İÜ Siyasal'da homofobik etkinlik yapılırken, öğrenciler Beyazıt Ana Kapı'da polis ablukasında eylem yaptı. "Nefrete inat yaşasın hayat" dediler.
Kapak Fotoğraf: Abdullah Tepeli
Gençlik ve Spor Bakanlığı'nın logosuyla İstanbul Üniversitesi Siyasal Bilgiler Fakültesi'nde bugün (26 Kasım) saat 14:30'da "Eşcinsel Yönelim: Aileye Yönelik Modern Tehdit" başlıklı homofobik etkinlik düzenlendi. Etkinlik, Aile ve Sosyal Hizmetler Bakanlığı ile Gençlik ve Spor Bakanlığı'nın logoları altında ÜNİDES (Üniversitelerde Değerler Eğitimi Seminerleri) tarafından, İÜ'deki "Genç Düşünce" öğrenci kulübü aracılığıyla organize edildi.
Etkinlikte konuşmacı olarak:
Oğuzhan Kabakcı - Doludizgin Derneği başkan Derneğin Instagram hesabında açıkça belirtilen şiarı: "Doludizgin, eş cinsel aktivizmle mücadele eden bir kuruluştur."
Uzman Klinik Psikolog Müjde Yahşi - Nesli Koruma Hareketi kurucusu. Websitesinde "cinsel kimlik karmaşası tedavisi" sunduğunu belirten, "eşcinselliği iyileştirme terapisi" (conversion therapy) uygulayan psikolog yer aldı.
Beyazıt'ta Polis Ablukasında Eylem
Nefret paneline karşı üniversite öğrencileri Beyazıt Ana Kapı önünde toplandı. Geniş bir polis ablukasında eylemlerini gerçekleştiren öğrenciler basın açıklaması yaptı ve slogan attı. "Kampüslerde faşizme, nefrete geçit yok", "Lubunyalar burada", "Nefrete inat yaşasın hayat" sloganları atıldı.

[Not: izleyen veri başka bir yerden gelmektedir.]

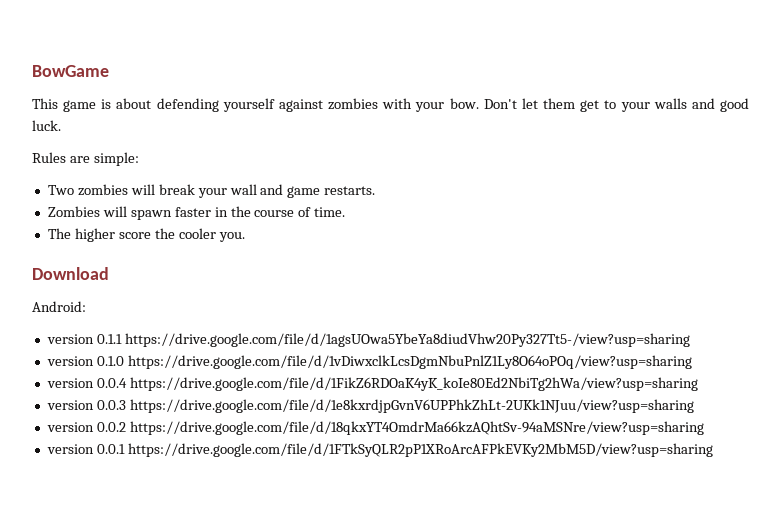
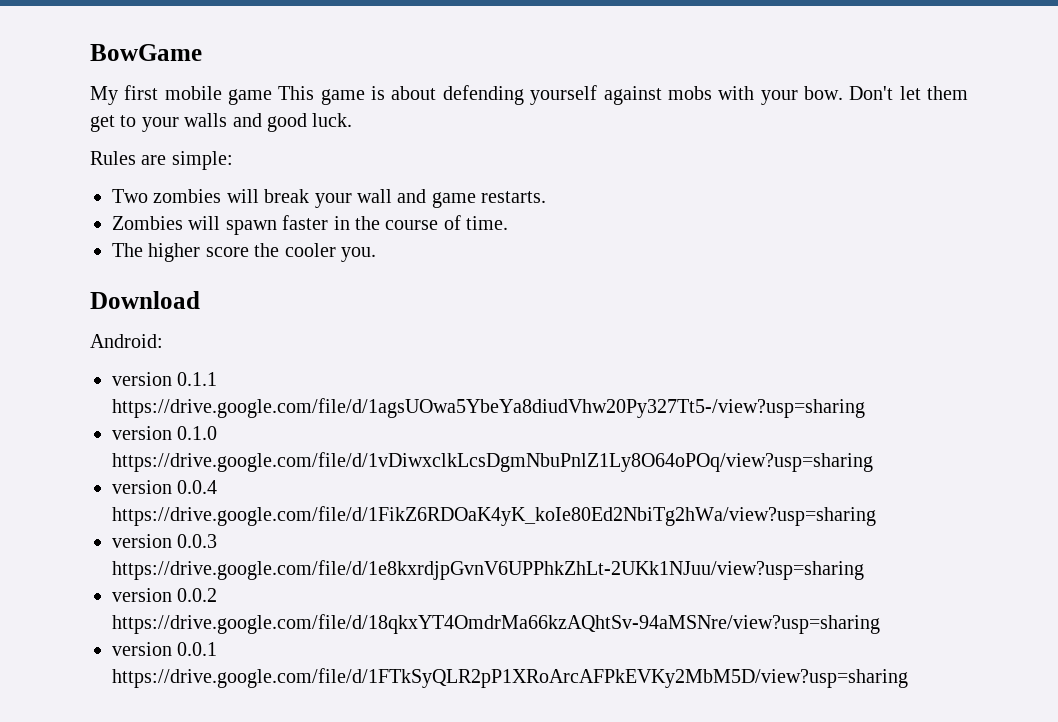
(109, 71) none -> [90,85,273,105] My first mobile game
[328,98,379,110] zombies -> [667,86,712,100] mobs

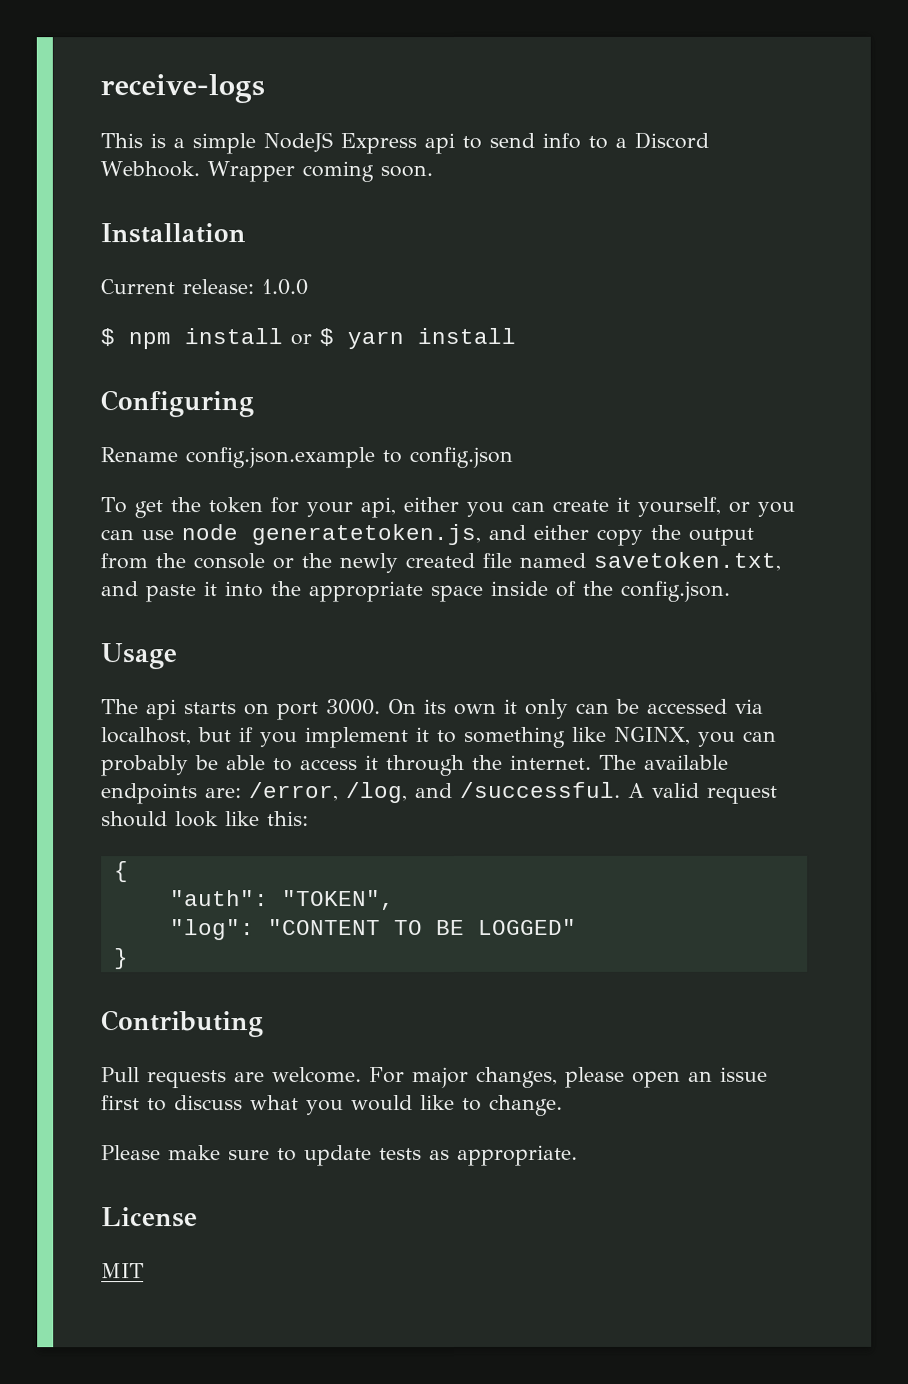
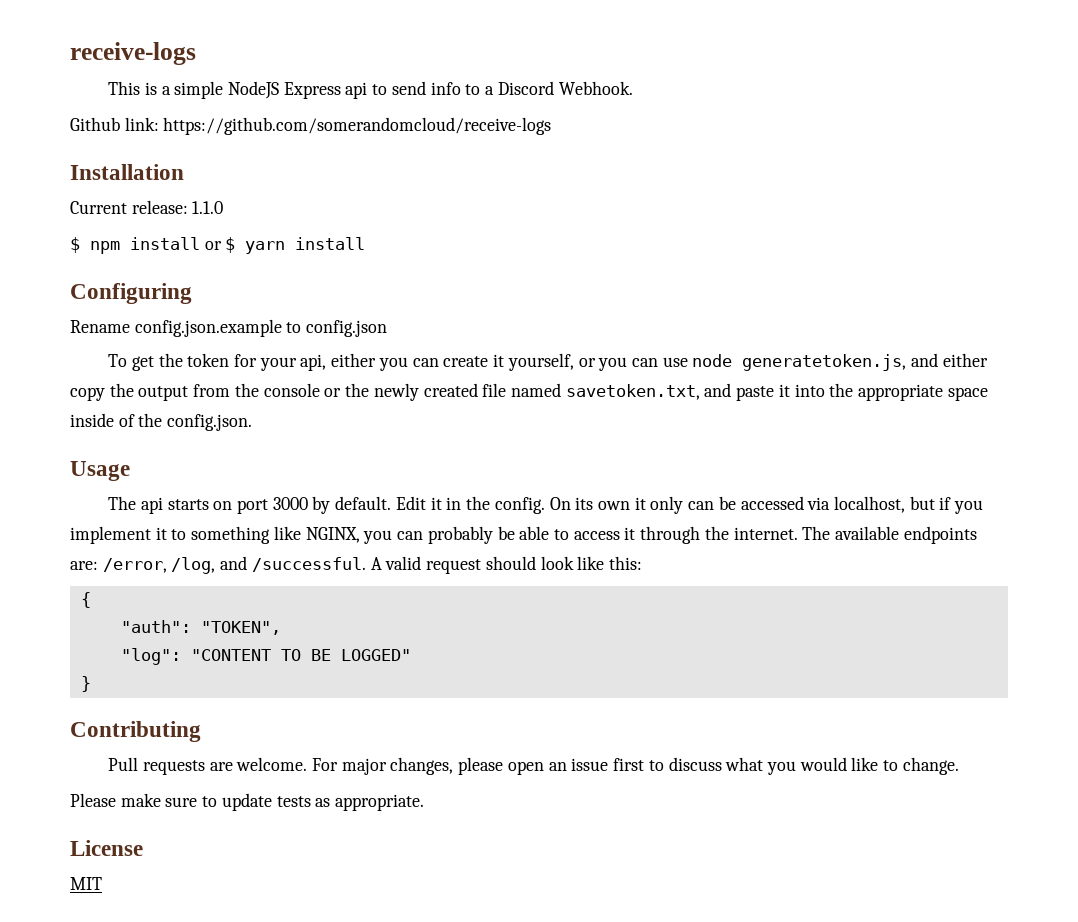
[206,161,433,183] Wrapper coming soon. -> [70,117,552,135] // Github link: https://github.com/somerandomcloud/receive-logs
[261,279,308,296] 1.0.0 -> [192,201,224,214] 1.1.0
[326,699,381,716] 3000. -> [272,496,545,514] 3000 by default. Edit it in the config.

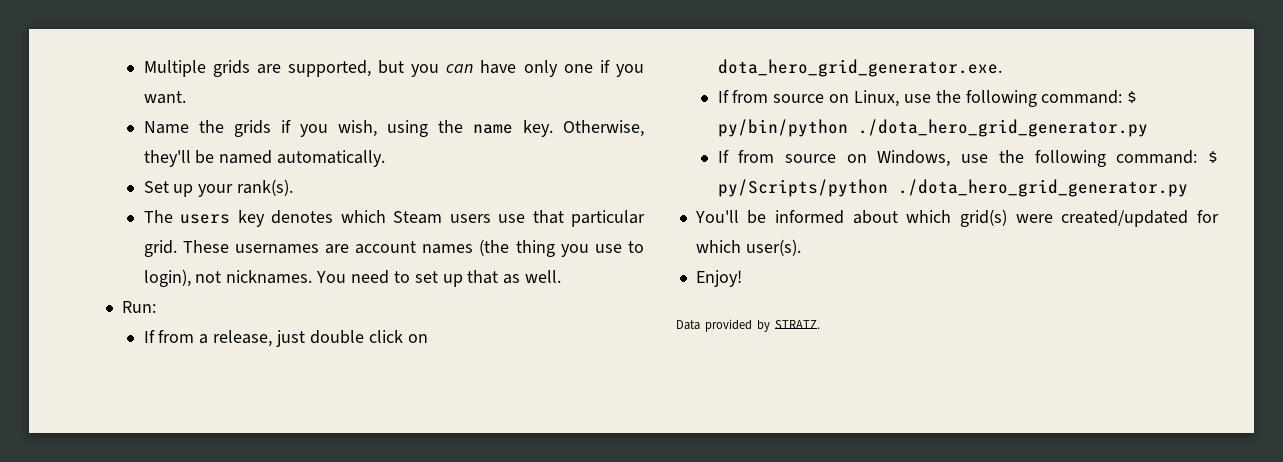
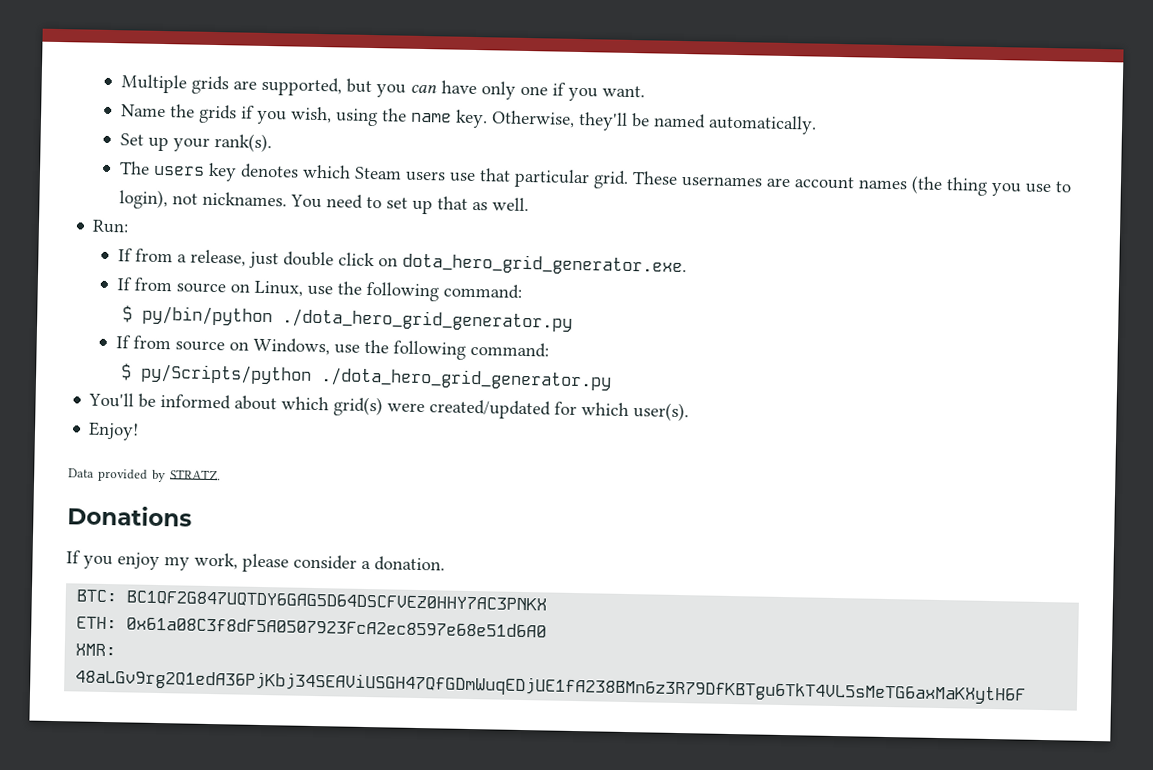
(1123, 97) none -> (522, 291) //
(1198, 157) none -> (549, 349) //
(820, 324) none -> [67,505,192,527] [66,550,445,573] [76,589,548,612] [76,616,548,638] [75,643,117,657] [75,668,1027,705] // Donations // If you enjoy my work, please consider a donation. // BTC: BC1QF2G847UQTDY6GAG5D64DSCFVEZ0HHY7AC3PNKX // ETH: 0x61a08C3f8dF5A0507923FcA2ec8597e68e51d6A0 // XMR: 48aLGv9rg2Q1edA36PjKbj34SEAViUSGH47QfGDmWuqEDjUE1fA238BMn6z3R79DfKBTgu6TkT4VL5sMeTG6axMaKXytH6F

Öğrenciler basın açıklamasında şu ifadelere yer verdi:
"Suç niteliğindeki faşist ve homofobik sözde etkinliğe karşı bugün burada toplandık. Bizler üniversite öğrencileri olarak devletin 2025'i ve önümüzdeki 10 yılı ilan ettiği Aile Yılı adı altında nefret ve baskı dayatmasının gayet tabii farkındayız. Devlet her gün onlarca kadın, çocuk ve lubunya katledilirken, varoluşlarımızı kriminalize ederek uydurma ve muğlak tanımlarla yaşam haklarının gasp edildiği bir nefret yasasını meclisten geçirmeye çalışmakta. Bu etkinlik ve bunun gibileri zihinlerimizi damgalamakta, bizleri hasta; kimliği, yönelimi ve yaşam biçimlerini topluma ve aileye yönelik tehdit olarak nitelendirmekte. Bu sözde etkinliğin, heteronormatif düzenin ve faşizmin yanında durduğunu ve üniversitelerimizde bilimsel bilgiden kopuk faşizan provokasyonlara geçit vermeyeceğimizi yineliyoruz. Lubunyalar, nefretinizle yok olmayacak; mücadelemizle yaşayacak ve yaşatacağız!"